Compounded Medications for Podiatrists
Podiatrists may have many needs for compounded medications.

Commonly prescribed compounds for podiatry include:

Onychomycosis – nail fungus

Having a compounded prescription medication may overcome problems associated with other medications. We can dissolve an antifungal medication in dimethylsulfoxide (DMSO) that has superior nail penetration and it is able to deliver an antifungal to the site of infection. Examples of antifungals that can be compounded in DMSO are azole antifungals and terbinafine.

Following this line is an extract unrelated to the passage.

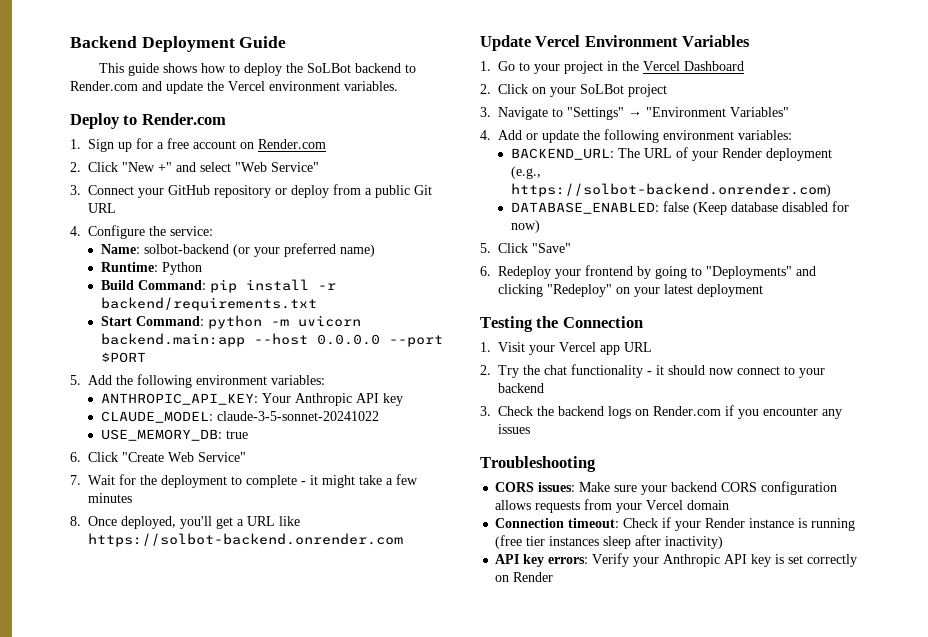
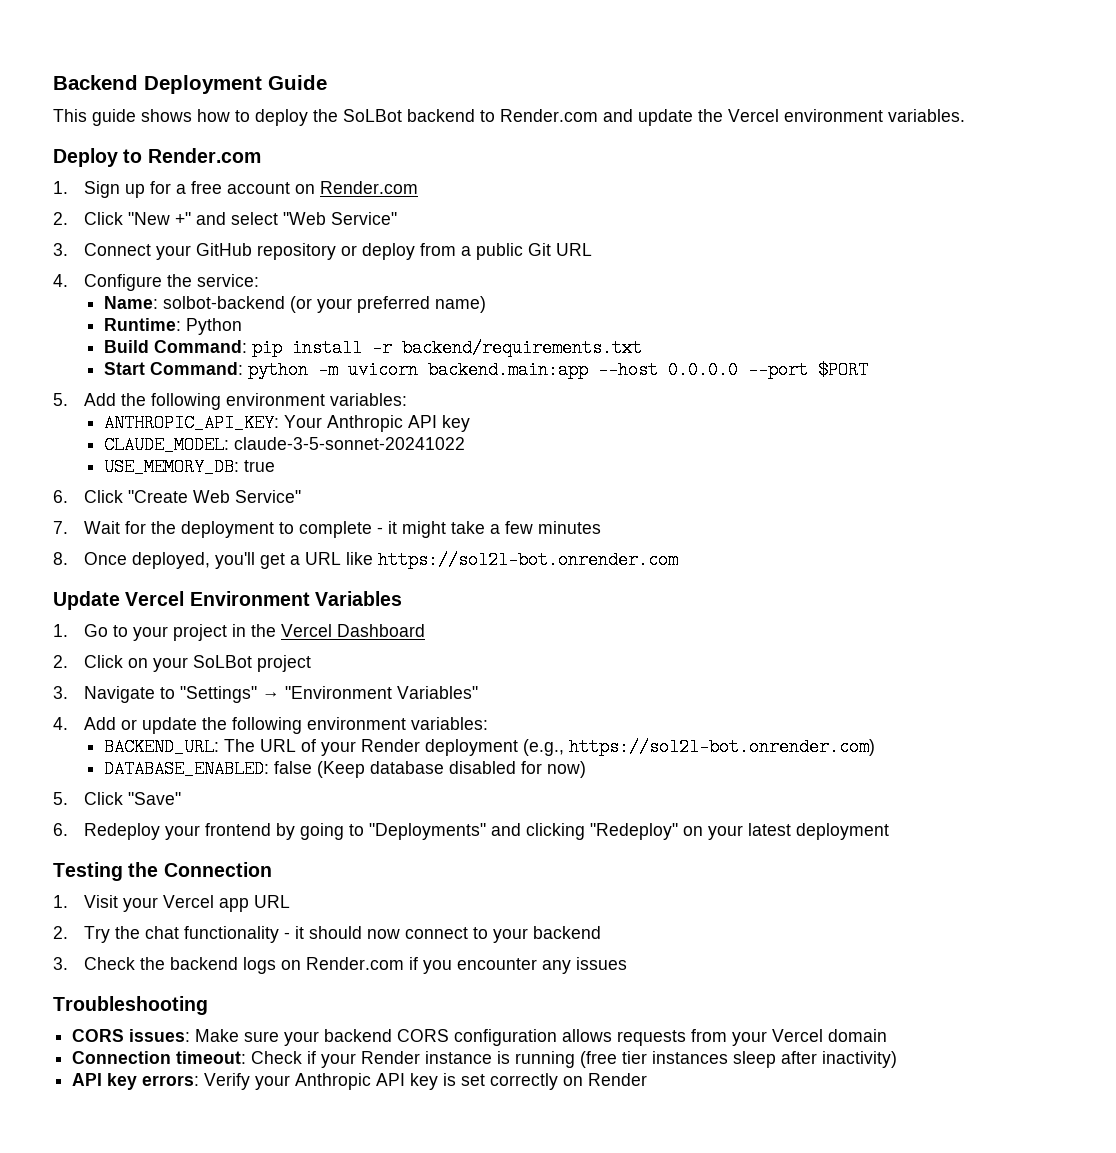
- 8. Once deployed, you'll get a URL like https://solbot-backend.onrender.com
+ 8. Once deployed, you'll get a URL like https://sol2l-bot.onrender.com
- BACKEND_URL: The URL of your Render deployment (e.g., https://solbot-backend.onrender.com)
+ BACKEND_URL: The URL of your Render deployment (e.g., https://sol2l-bot.onrender.com)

Commonly prescribed formulas:

  • Itraconazole 1%/Ibuprofen 2% in DMSO nail polish
  • Ketoconazole/Tea Tree Oil/DMSO Antifungal Solution
  • Terbinafine 1.67% Ibuprofen 2% DMSO Nail Solution


There are some unique treatments for warts that can be prepared by a compounding pharmacist involving the drugs cimetidine, and trichloroacetic acid.

Commonly prescribed formulas:

  • Cimetidine 5%/DDG 0.2%/Tea Tree Oil 10%/Ibuprofen 2% transdermal
  • Salicylic Acid 40% Ointment

Non-Surgical Nail Removal

There is a compounded preparation that will allow for non-surgical nail removal that may be required for non-dermatophytic fungal infections.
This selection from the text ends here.